Lung cancer, i.e., bronchogenic malignant neoplasms arising from airway epithelioma, is one of the most common malignancies, and 5-year survival rates range from 4% to 17%, depending on the stage of the disease at diagnosis ^[1][2]. Worldwide, over 1.5 million people annually develop non-small cell lung cancer (NSCLC), which accounts for 80–85% of all lung cancer cases ^[3][4]. Improvements in the knowledge of molecular alterations and their functional significance have the prospective to influence lung cancer diagnosis, prognostication, and treatment ^[5]. Tumor invasion and metastasis are one of the major causes of lung cancer-associated mortality. Therefore, to improve lung cancer treatment, the mechanism underlying lung cancer metastasis should be completely understood so that the establishment of methods that suppress tumor metastasis can be facilitated ^[6].

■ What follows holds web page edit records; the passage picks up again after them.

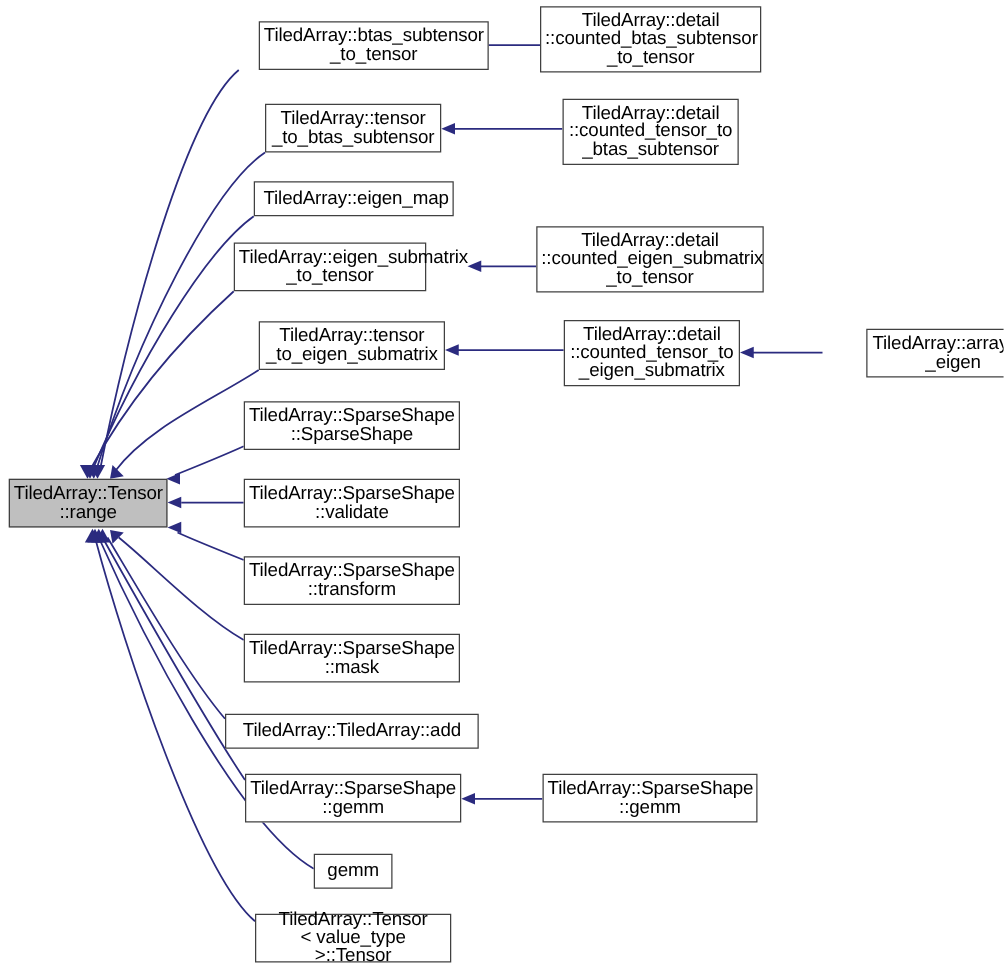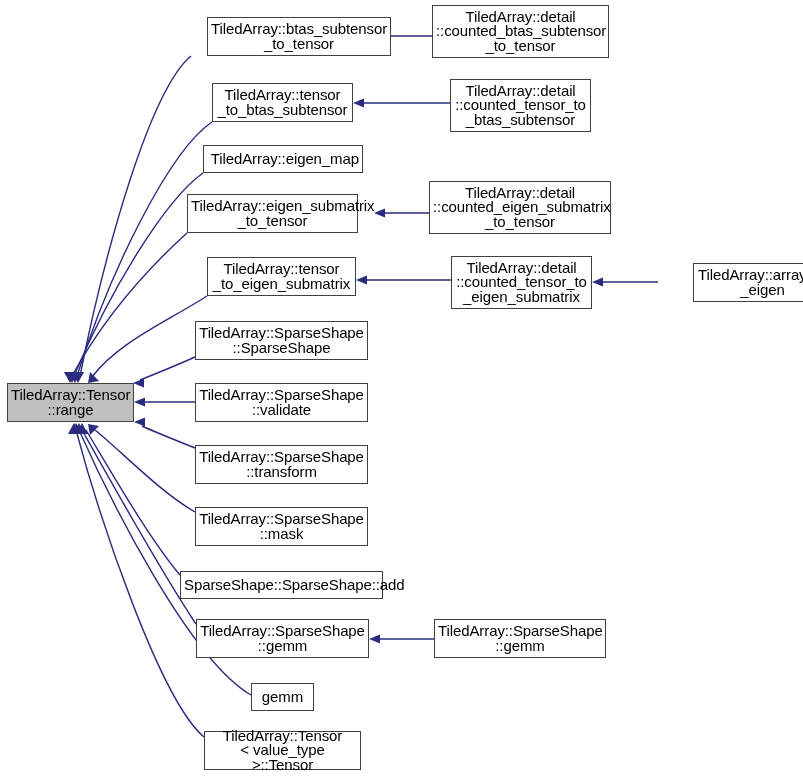--- a/index.html
+++ b/index.html
@@ -141,41 +141,41 @@
 _to_tensor</span></div>
       <div class="node-box" style="left: 432px; top: 5px; width: 177px; height: 53px; background: rgb(255, 255, 255); border-color: rgb(64, 64, 64);"><span class="node-label">TiledArray::detail
 ::counted_btas_subtensor
 _to_tensor</span></div>
       <div class="node-box" style="left: 212px; top: 83px; width: 141px; height: 39px; background: rgb(255, 255, 255); border-color: rgb(64, 64, 64);"><span class="node-label">TiledArray::tensor
 _to_btas_subtensor</span></div>
       <div class="node-box" style="left: 450px; top: 79px; width: 141px; height: 53px; background: rgb(255, 255, 255); border-color: rgb(64, 64, 64);"><span class="node-label">TiledArray::detail
 ::counted_tensor_to
 _btas_subtensor</span></div>
       <div class="node-box" style="left: 203px; top: 145px; width: 160px; height: 28px; background: rgb(255, 255, 255); border-color: rgb(64, 64, 64); text-align: right;"><span class="node-label">TiledArray::eigen_map</span></div>
-      <div class="node-box" style="left: 187px; top: 194px; width: 171px; height: 39px; background: rgb(255, 255, 255); border-color: rgb(64, 64, 64);"><span class="node-label">TiledArray::eigen_submatrix
+      <div class="node-box" style="left: 187px; top: 194px; width: 154px; height: 39px; background: rgb(255, 255, 255); border-color: rgb(64, 64, 64);"><span class="node-label">TiledArray::eigen_submatrix
 _to_tensor</span></div>
       <div class="node-box" style="left: 429px; top: 181px; width: 182px; height: 53px; background: rgb(255, 255, 255); border-color: rgb(64, 64, 64);"><span class="node-label">TiledArray::detail
 ::counted_eigen_submatrix
 _to_tensor</span></div>
       <div class="node-box" style="left: 207px; top: 257px; width: 149px; height: 39px; background: rgb(255, 255, 255); border-color: rgb(64, 64, 64);"><span class="node-label">TiledArray::tensor
 _to_eigen_submatrix</span></div>
       <div class="node-box" style="left: 451px; top: 256px; width: 141px; height: 53px; background: rgb(255, 255, 255); border-color: rgb(64, 64, 64);"><span class="node-label">TiledArray::detail
 ::counted_tensor_to
 _eigen_submatrix</span></div>
       <div class="node-box" style="left: 658px; top: 263px; width: 139px; height: 39px; background: rgb(255, 255, 255); border-color: rgb(64, 64, 64); margin-left: 35px;"><span class="node-label">TiledArray::array_to
 _eigen</span></div>
       <div class="node-box" style="left: 195px; top: 321px; width: 173px; height: 39px; background: rgb(255, 255, 255); border-color: rgb(64, 64, 64);"><span class="node-label">TiledArray::SparseShape
 ::SparseShape</span></div>
       <div class="node-box" style="left: 195px; top: 383px; width: 173px; height: 39px; background: rgb(255, 255, 255); border-color: rgb(64, 64, 64);"><span class="node-label">TiledArray::SparseShape
 ::validate</span></div>
       <div class="node-box" style="left: 195px; top: 445px; width: 173px; height: 39px; background: rgb(255, 255, 255); border-color: rgb(64, 64, 64);"><span class="node-label">TiledArray::SparseShape
 ::transform</span></div>
       <div class="node-box" style="left: 195px; top: 507px; width: 173px; height: 39px; background: rgb(255, 255, 255); border-color: rgb(64, 64, 64);"><span class="node-label">TiledArray::SparseShape
 ::mask</span></div>
-      <div class="node-box" style="left: 180px; top: 571px; width: 203px; height: 28px; background: rgb(255, 255, 255); border-color: rgb(64, 64, 64);"><span class="node-label">SparseShape::SparseShape::add</span></div>
+      <div class="node-box" style="left: 180px; top: 571px; width: 203px; height: 28px; background: rgb(255, 255, 255); border-color: rgb(64, 64, 64);"><span class="node-label">TiledArray::TiledArray::add</span></div>
       <div class="node-box" style="left: 196px; top: 619px; width: 173px; height: 39px; background: rgb(255, 255, 255); border-color: rgb(64, 64, 64);"><span class="node-label">TiledArray::SparseShape
 ::gemm</span></div>
       <div class="node-box" style="left: 434px; top: 619px; width: 172px; height: 39px; background: rgb(255, 255, 255); border-color: rgb(64, 64, 64);"><span class="node-label">TiledArray::SparseShape
 ::gemm</span></div>
       <div class="node-box" style="left: 251px; top: 683px; width: 63px; height: 28px; background: rgb(255, 255, 255); border-color: rgb(64, 64, 64);"><span class="node-label">gemm</span></div>
       <div class="node-box" style="left: 204px; top: 731px; width: 157px; height: 39px; background: rgb(255, 255, 255); border-color: rgb(64, 64, 64);"><span class="node-label">TiledArray::Tensor
 &lt; value_type &gt;::Tensor</span></div>
     </div>
 
 </div>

The molecular mechanisms underlying cancer cell invasion and migration are complex. The initial events are related to the proteolytic degradation of the extracellular matrix (ECM), which provides biochemical and mechanical barriers to cancer cell migration ^[7]. ECM degradation requires the expression and activity of matrix metalloproteinases (MMPs), which are known to play a major role in lung cancer by favoring the invasion of cancer cells ^[7][8]. Among the MMPs, matrix metalloproteinase -2 (MMP-2) activation is related to tumor progression and invasion ^[7][8]. Therefore, the inhibition of the MMP-2 expression regulatory pathway is an important therapeutic strategy for preventing lung cancer metastasis.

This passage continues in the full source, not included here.